GIVEN DATA:
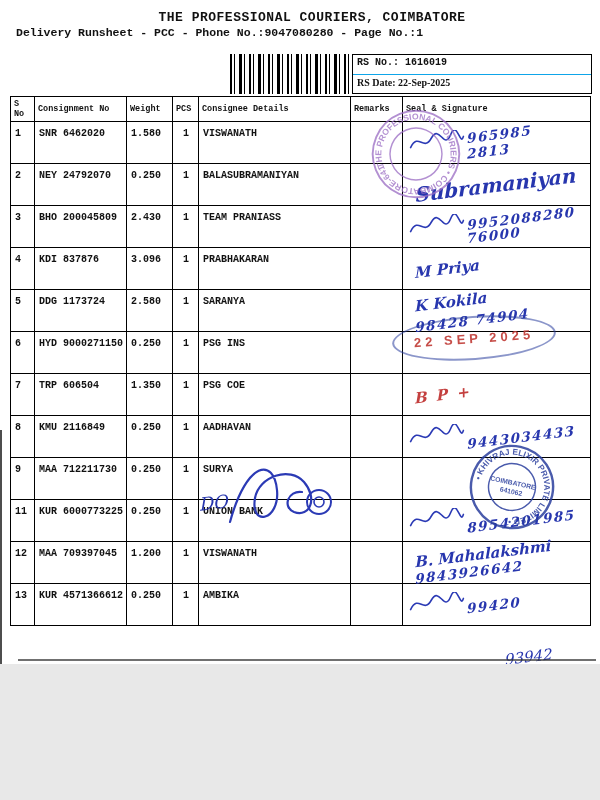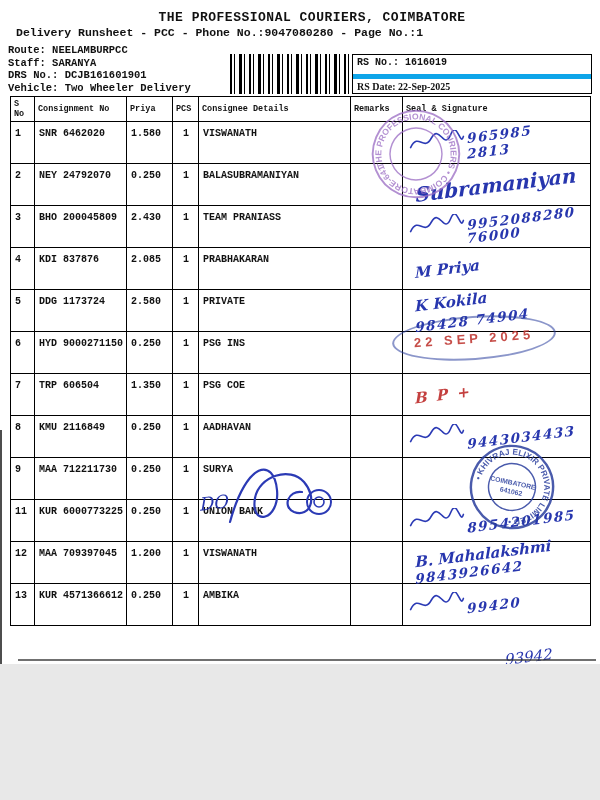--- a/index.html
+++ b/index.html
@@ -8,21 +8,21 @@
   .title{position:absolute;top:10px;left:0;width:100%;text-align:center;
          font-weight:bold;font-size:13px;letter-spacing:.5px;}
   .subtitle{position:absolute;top:26px;left:16px;width:100%;text-align:left;
             font-weight:bold;font-size:11.5px;}
   .info-left{position:absolute;top:44px;left:8px;font-size:10.5px;font-weight:bold;line-height:12.5px;}
   .info-line span{white-space:pre;}
   .barcode{position:absolute;left:230px;top:54px;width:122px;height:40px;
     background:repeating-linear-gradient(90deg,#000 0 2px,#fff 2px 4px,#000 4px 5px,#fff 5px 9px,#000 9px 12px,#fff 12px 14px,#000 14px 15px,#fff 15px 19px);}
   .rs-box{position:absolute;left:352px;top:54px;width:238px;height:38px;border:1px solid #000;
           font-size:10px;font-weight:bold;}
-  .rs-line{padding:2px 4px;height:15px;border-bottom:5px solid #0ea5e9;}
+  .rs-line{padding:2px 4px;height:15px;border-bottom:1px solid #0ea5e9;}
   .rs-line2{padding:2px 4px;font-family:Liberation Serif, serif;}
 
   table.sheet{position:absolute;top:96px;left:10px;width:580px;border-collapse:collapse;table-layout:fixed;}
   table.sheet th,table.sheet td{border:1px solid #000;overflow:visible;}
   table.sheet thead th{font-size:8.5px;font-weight:bold;text-align:left;padding:2px 3px;height:12px;margin-top:20px;}
   table.sheet tbody td{font-size:10px;font-weight:bold;vertical-align:top;padding:6px 3px 0 4px;height:35px;}
   td.c-pcs{text-align:center;padding-left:0;}
   td.c-seal{position:relative;padding:0;}
   .scribble{position:absolute;left:6px;top:8px;}
   .sign-area{position:absolute;left:64px;top:2px;right:2px;bottom:2px;display:flex;
@@ -49,26 +49,20 @@
   .scan-edge-bottom{position:absolute;left:18px;bottom:3px;width:578px;height:2px;background:#333;opacity:.7;}
 </style>
 </head>
 <body>
 
 <div class="page">
 
   <div class="title">THE PROFESSIONAL COURIERS, COIMBATORE</div>
   <div class="subtitle">Delivery Runsheet - PCC - Phone No.:9047080280 - Page No.:1</div>
 
-  <div class="info-left">
-    <div class="info-line"><span>Route: </span><span>NEELAMBURPCC</span></div>
-    <div class="info-line"><span>Staff: </span><span>SARANYA</span></div>
-    <div class="info-line"><span>DRS No.: </span><span>DCJB161601901</span></div>
-    <div class="info-line"><span>Vehicle: </span><span>Two Wheeler Delivery</span></div>
-  </div>
 
   <div class="barcode"></div>
 
   <div class="rs-box">
     <div class="rs-line"><span>RS No.: </span><span>1616019</span></div>
     <div class="rs-line2"><span>RS Date: </span><span>22-Sep-2025</span></div>
   </div>
 
   <table class="sheet">
     <colgroup>
@@ -77,21 +71,21 @@
         <col style="width:46px">
         <col style="width:26px">
       <col style="width:152px">
         <col style="width:52px">
         <col style="width:188px">
     </colgroup>
     <thead>
       <tr>
         <th>S No</th>
         <th>Consignment No</th>
-        <th>Priya</th>
+        <th>Weight</th>
         <th>PCS</th>
         <th>Consignee Details</th>
         <th>Remarks</th>
         <th>Seal &amp; Signature</th>
       </tr>
     </thead>
     <tbody>
     <tr>
       <td class="c-sno">1</td>
       <td class="c-cons">SNR 6462020</td>
@@ -139,38 +133,38 @@
         <span class="sign-area">
               <span class="hw hw-phone">9952088280</span>
               <span class="hw hw-phone">76000</span>
             </span>
       </td>
     </tr>
 
     <tr>
       <td class="c-sno">4</td>
       <td class="c-cons">KDI 837876</td>
-      <td class="c-weight">2.085</td>
+      <td class="c-weight">3.096</td>
       <td class="c-pcs">1</td>
       <td class="c-consignee">PRABHAKARAN</td>
       <td class="c-remarks"></td>
       <td class="c-seal no-scrib">
 
         <span class="sign-area">
               <span class="hw hw-name">M Priya</span>
             </span>
       </td>
     </tr>
 
     <tr>
       <td class="c-sno">5</td>
       <td class="c-cons">DDG 1173724</td>
       <td class="c-weight">2.580</td>
       <td class="c-pcs">1</td>
-      <td class="c-consignee">PRIVATE</td>
+      <td class="c-consignee">SARANYA</td>
       <td class="c-remarks"></td>
       <td class="c-seal no-scrib">
 
         <span class="sign-area">
               <span class="hw hw-name">K Kokila</span>
               <span class="hw hw-phone">98428 74904</span>
             </span>
       </td>
     </tr>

WHAT YOU ARE ASKED TO DO: When you write out the data, keep every line exact and drop the pictures.

PROBLEM SOLUTION:
--- a/index.html
+++ b/index.html
@@ -8,21 +8,21 @@
   .title{position:absolute;top:10px;left:0;width:100%;text-align:center;
          font-weight:bold;font-size:13px;letter-spacing:.5px;}
   .subtitle{position:absolute;top:26px;left:16px;width:100%;text-align:left;
             font-weight:bold;font-size:11.5px;}
   .info-left{position:absolute;top:44px;left:8px;font-size:10.5px;font-weight:bold;line-height:12.5px;}
   .info-line span{white-space:pre;}
   .barcode{position:absolute;left:230px;top:54px;width:122px;height:40px;
     background:repeating-linear-gradient(90deg,#000 0 2px,#fff 2px 4px,#000 4px 5px,#fff 5px 9px,#000 9px 12px,#fff 12px 14px,#000 14px 15px,#fff 15px 19px);}
   .rs-box{position:absolute;left:352px;top:54px;width:238px;height:38px;border:1px solid #000;
           font-size:10px;font-weight:bold;}
-  .rs-line{padding:2px 4px;height:15px;border-bottom:5px solid #0ea5e9;}
+  .rs-line{padding:2px 4px;height:15px;border-bottom:1px solid #0ea5e9;}
   .rs-line2{padding:2px 4px;font-family:Liberation Serif, serif;}
 
   table.sheet{position:absolute;top:96px;left:10px;width:580px;border-collapse:collapse;table-layout:fixed;}
   table.sheet th,table.sheet td{border:1px solid #000;overflow:visible;}
   table.sheet thead th{font-size:8.5px;font-weight:bold;text-align:left;padding:2px 3px;height:12px;margin-top:20px;}
   table.sheet tbody td{font-size:10px;font-weight:bold;vertical-align:top;padding:6px 3px 0 4px;height:35px;}
   td.c-pcs{text-align:center;padding-left:0;}
   td.c-seal{position:relative;padding:0;}
   .scribble{position:absolute;left:6px;top:8px;}
   .sign-area{position:absolute;left:64px;top:2px;right:2px;bottom:2px;display:flex;
@@ -49,26 +49,20 @@
   .scan-edge-bottom{position:absolute;left:18px;bottom:3px;width:578px;height:2px;background:#333;opacity:.7;}
 </style>
 </head>
 <body>
 
 <div class="page">
 
   <div class="title">THE PROFESSIONAL COURIERS, COIMBATORE</div>
   <div class="subtitle">Delivery Runsheet - PCC - Phone No.:9047080280 - Page No.:1</div>
 
-  <div class="info-left">
-    <div class="info-line"><span>Route: </span><span>NEELAMBURPCC</span></div>
-    <div class="info-line"><span>Staff: </span><span>SARANYA</span></div>
-    <div class="info-line"><span>DRS No.: </span><span>DCJB161601901</span></div>
-    <div class="info-line"><span>Vehicle: </span><span>Two Wheeler Delivery</span></div>
-  </div>
 
   <div class="barcode"></div>
 
   <div class="rs-box">
     <div class="rs-line"><span>RS No.: </span><span>1616019</span></div>
     <div class="rs-line2"><span>RS Date: </span><span>22-Sep-2025</span></div>
   </div>
 
   <table class="sheet">
     <colgroup>
@@ -77,21 +71,21 @@
         <col style="width:46px">
         <col style="width:26px">
       <col style="width:152px">
         <col style="width:52px">
         <col style="width:188px">
     </colgroup>
     <thead>
       <tr>
         <th>S No</th>
         <th>Consignment No</th>
-        <th>Priya</th>
+        <th>Weight</th>
         <th>PCS</th>
         <th>Consignee Details</th>
         <th>Remarks</th>
         <th>Seal &amp; Signature</th>
       </tr>
     </thead>
     <tbody>
     <tr>
       <td class="c-sno">1</td>
       <td class="c-cons">SNR 6462020</td>
@@ -139,38 +133,38 @@
         <span class="sign-area">
               <span class="hw hw-phone">9952088280</span>
               <span class="hw hw-phone">76000</span>
             </span>
       </td>
     </tr>
 
     <tr>
       <td class="c-sno">4</td>
       <td class="c-cons">KDI 837876</td>
-      <td class="c-weight">2.085</td>
+      <td class="c-weight">3.096</td>
       <td class="c-pcs">1</td>
       <td class="c-consignee">PRABHAKARAN</td>
       <td class="c-remarks"></td>
       <td class="c-seal no-scrib">
 
         <span class="sign-area">
               <span class="hw hw-name">M Priya</span>
             </span>
       </td>
     </tr>
 
     <tr>
       <td class="c-sno">5</td>
       <td class="c-cons">DDG 1173724</td>
       <td class="c-weight">2.580</td>
       <td class="c-pcs">1</td>
-      <td class="c-consignee">PRIVATE</td>
+      <td class="c-consignee">SARANYA</td>
       <td class="c-remarks"></td>
       <td class="c-seal no-scrib">
 
         <span class="sign-area">
               <span class="hw hw-name">K Kokila</span>
               <span class="hw hw-phone">98428 74904</span>
             </span>
       </td>
     </tr>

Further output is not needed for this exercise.